# INFORMATION
══════════════════════════════
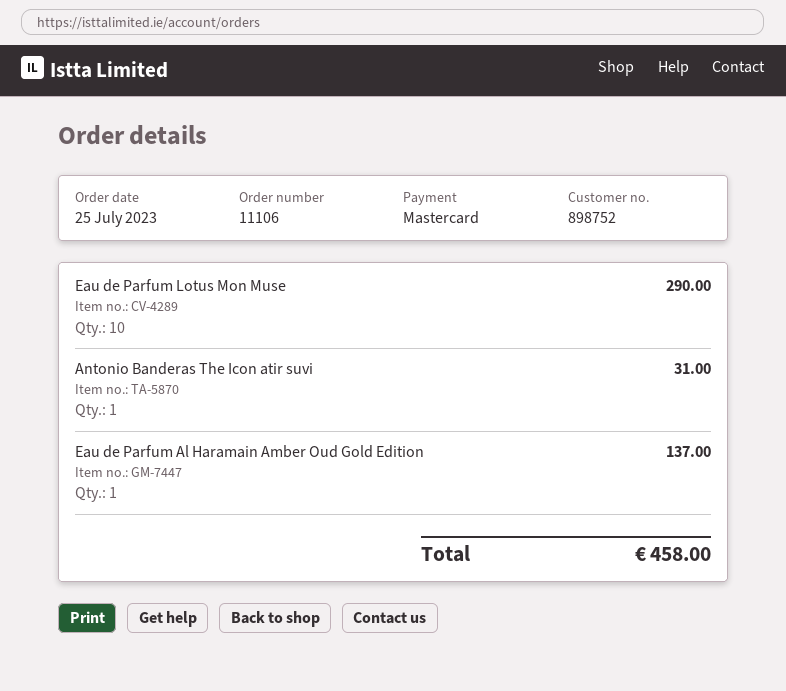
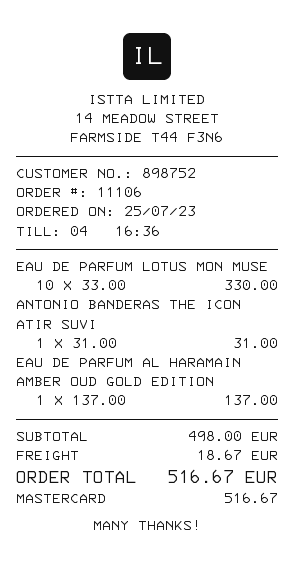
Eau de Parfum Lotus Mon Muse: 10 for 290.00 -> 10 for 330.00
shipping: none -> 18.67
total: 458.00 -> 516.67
══════════════════════════════
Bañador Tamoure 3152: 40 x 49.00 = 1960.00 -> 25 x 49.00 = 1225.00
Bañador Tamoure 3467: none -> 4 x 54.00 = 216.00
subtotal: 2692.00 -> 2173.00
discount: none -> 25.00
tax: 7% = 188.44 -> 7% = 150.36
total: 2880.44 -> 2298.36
══════════════════════════════
# TASK REQUIREMENTS
Retype word for word everything in the listing above from the line that holds "Eau de Parfum" down to the line that holds "total: 458.00 -> 516.67". Keep both end lines and leave out the rest.

# ANSWER
Eau de Parfum Lotus Mon Muse: 10 for 290.00 -> 10 for 330.00
shipping: none -> 18.67
total: 458.00 -> 516.67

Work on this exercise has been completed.